Section 2. [Within taconite assistance area] makes conforming change.

Section 3. [The Office of the Commissioner of Iron Range resources and rehabilitation] makes conforming change. Provides that any money in any account under control of the commissioner on January 1, 2014, shall remain with the agency and be used for economic development purposes or public infrastructure.

Section 4. [Commissioner may acquire property] makes clarification regarding acquisition of property.

Section 5. [Commissioner may accept grants and conveyance] makes clarification regarding acceptance of grants and conveyances.

Section 6. [Commissioner may lease property] provides clarification regarding surface and mineral interests leases by the commissioner.
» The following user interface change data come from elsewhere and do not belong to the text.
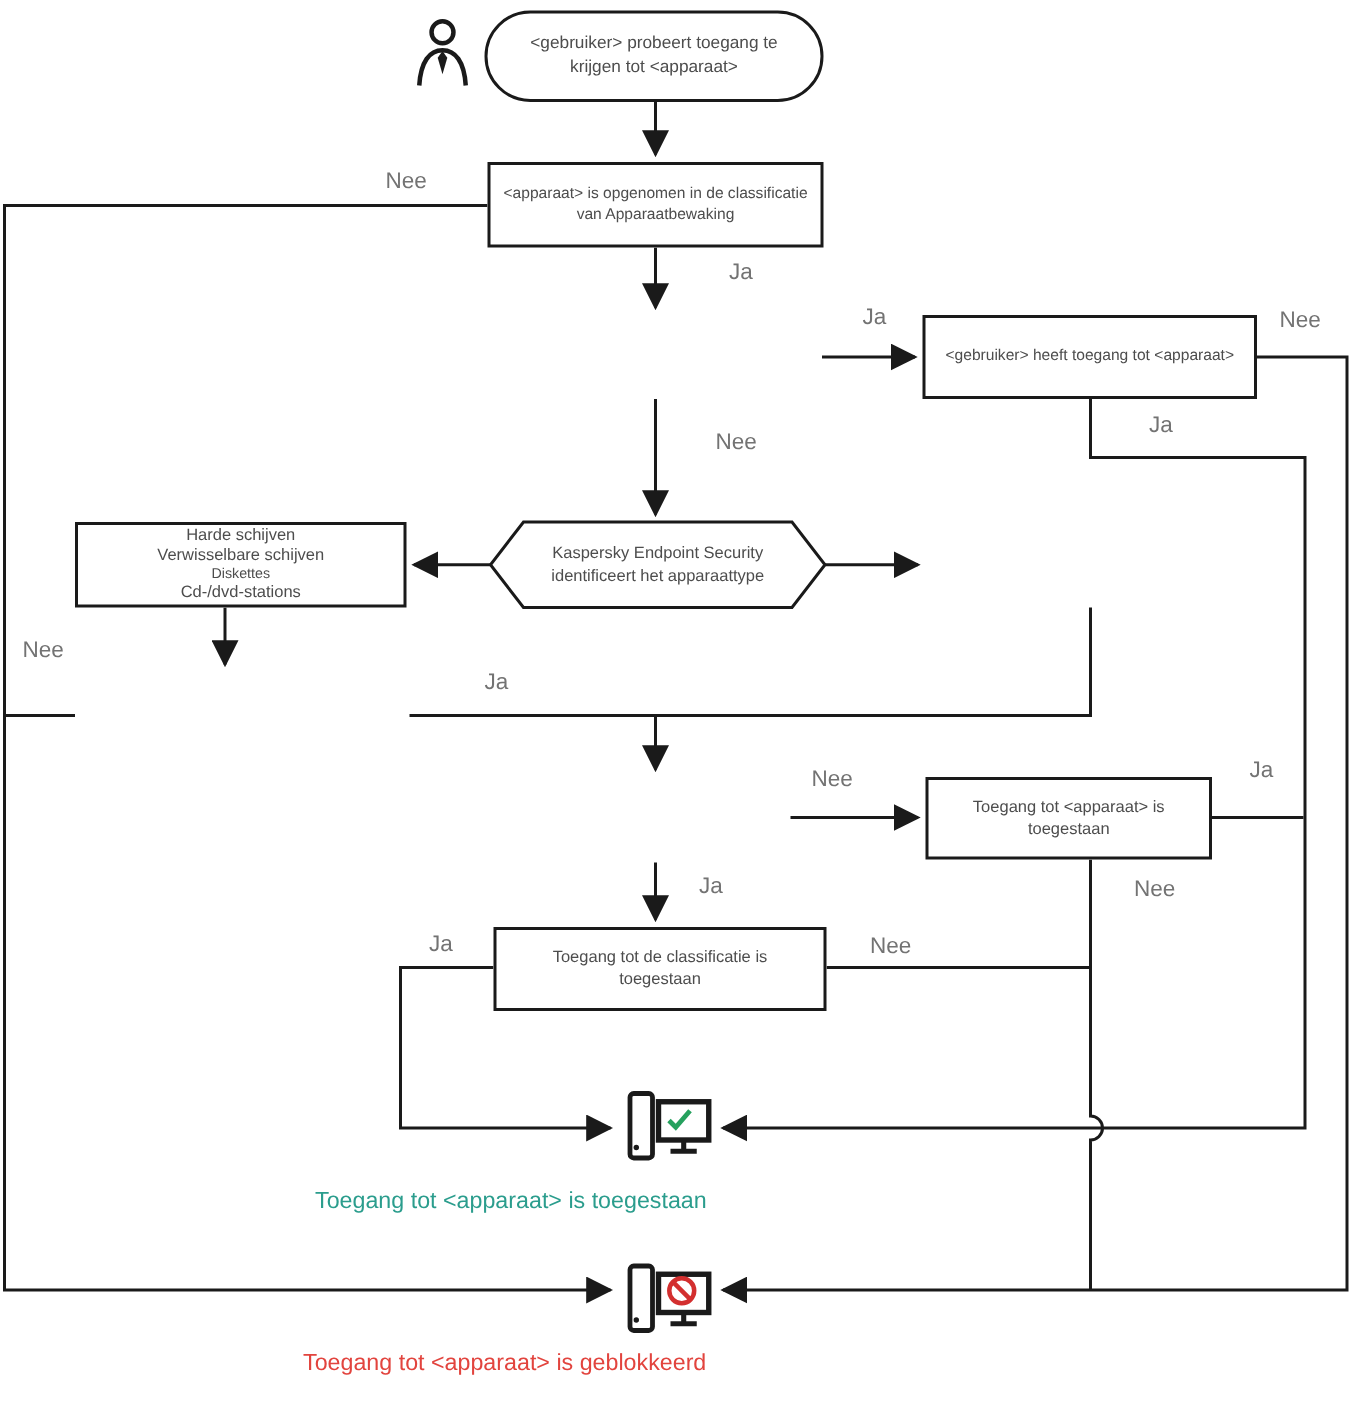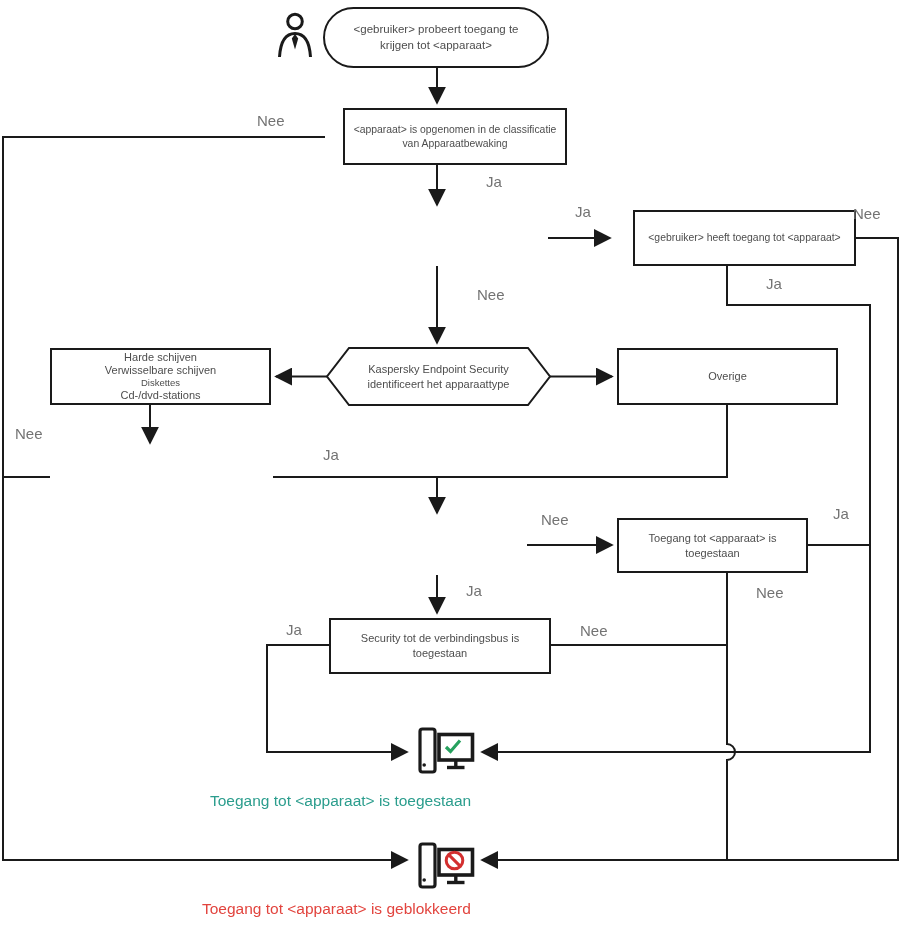--- a/index.html
+++ b/index.html
@@ -25,7 +25,7 @@
   .box .sm{font-size:9.5px;}
   .stadium{border-radius:31px;font-size:11.5px;}
   .noborder{border:none;background:transparent;}
-  .fs10{font-size:10.4px;margin-left:18px;}
+  .fs10{font-size:10.4px;}
   .elabel{position:absolute;font-size:15px;color:#737373;z-index:3;white-space:nowrap;}
   .caption{position:absolute;width:500px;text-align:left;font-size:15.5px;z-index:3;}
   .caption.ok{color:var(--allowed-text);}

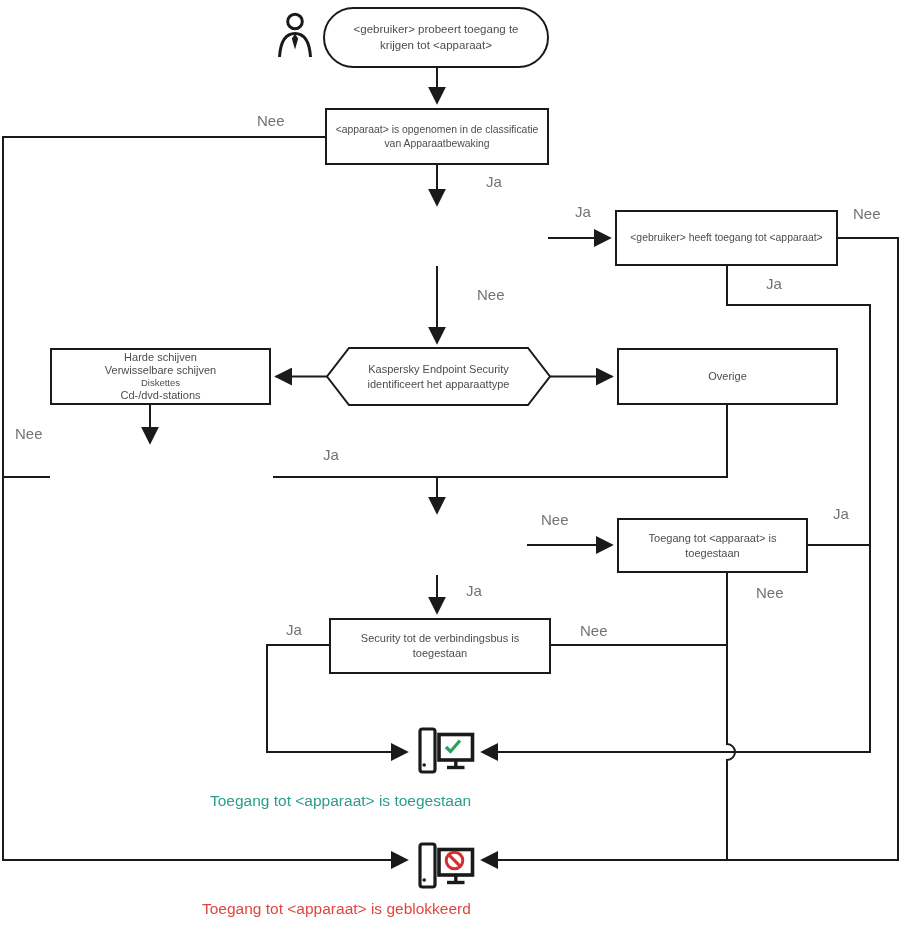--- a/index.html
+++ b/index.html
@@ -100,9 +100,6 @@
     <div class="bline">identificeert het apparaattype</div>
   </div>
 
-  <div class="box" style="left:617px;top:348px;width:221px;height:57px">
-    <div class="bline">Overige</div>
-  </div>
 
 
 

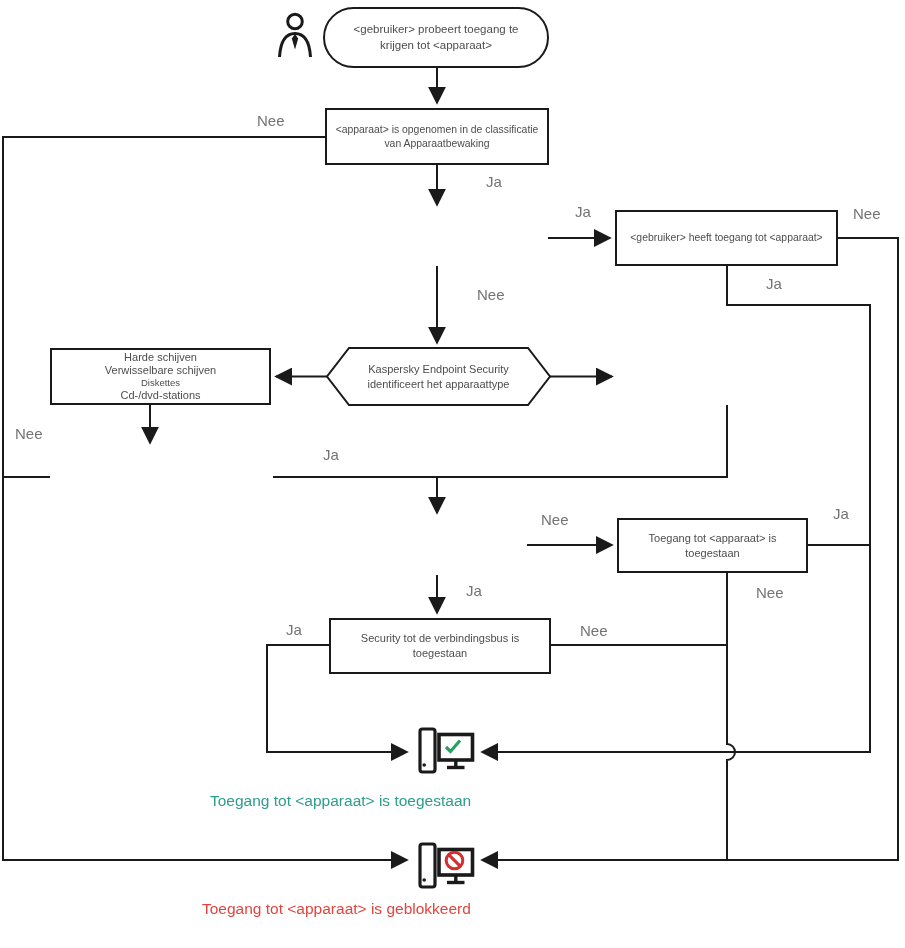--- a/index.html
+++ b/index.html
@@ -109,7 +109,7 @@
   </div>
 
   <div class="box" style="left:329px;top:618px;width:222px;height:56px">
-    <div class="bline">Security tot de verbindingsbus is</div>
+    <div class="bline">Toegang tot de classificatie is</div>
     <div class="bline">toegestaan</div>
   </div>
Section 7. [Private entity participation] allows agency funds that are transferred to any entity established by the commissioner, upon request by the entity, to be invested by the State Board of Investment.

Section 8. [Sale or privatization of functions] makes a technical change.

Section 9. [Budgeting] makes a technical change.

Section 10. [Receipts from contracts; appropriation] makes a technical change.

Section 11. [Project approval] simplifies and clarifies language regarding governor approval, disapproval, or return of the project for additional consideration within 30 days of receipt.

Section 12. [Citation] makes conforming change.

Section 13. [Taconite area economic development fund] makes a conforming change.

Section 14. [Funding guaranteed distribution level] makes a conforming change.

Section 15. [Mining reinvestment fund] makes a conforming change consistent with the article’s renaming of the “taconite economic development fund” to the “mining reinvestment fund.” Deletes obsolete language.

Section 16. [School districts] makes a conforming change.

Section 17. [Mining reinvestment fund] makes a conforming change.

Section 18. [Iron Range higher education account] designates 2.5 cents per ton for the Iron Range engineering program at Mesabi Range College for distributions in 2015 and subsequent years.

Section 19. [Remainder] makes conforming changes.

Section 20. [Distribution of delayed payments] makes conforming changes.

Section 21. [Use of money] deletes obsolete language.

Section 22. [Expending funds] deletes obsolete language.

Section 23. [Redistribution] makes conforming changes.

Section 24. [Repealer] repeals an obsolete section of law that required a long-range plan to be submitted to the governor and legislature in 2006.

ARTICLE 10

BUREAU OF MEDIATION SERVICES

Section 1. [Access by labor organizations, the Bureau of Mediation Services, and the Public Employment Relations Board] amends the personnel data statute provision that allows personnel data to be disseminated to labor organizations to add the Public Employment Relations Board (PERB). Contains an effective date of July 1, 2015.

Section 2. [Public employment relations board data] adds a new section to chapter 13 governing PERB data. Contains an effective date of July 1, 2015.

Section 3. [Labor-management stakeholder coordination] requires the commissioner of mediation services to work with labor and management stakeholders to foster mutual understanding and provide input on the development of collaborative programs and services designed to improve labor-management relations.

Section 4. [Open meetings] adds a section to the PERB governing statute regarding open meetings to exclude meetings of the Public Employment Relations Board when it is deliberating on the merits of unfair labor practice charges or revealing specified decisions relating to unfair labor practices or exercising its hiring authority. Contains an effective date of July 1, 2015.

Section 5. [Report] adds a reporting requirement to the PERB governing statute. Requires a report to be submitted to the legislature by November 16, 2016, summarizing the nature, number, and resolution of charges filed with the PERB. Contains an effective date of July 1, 2015.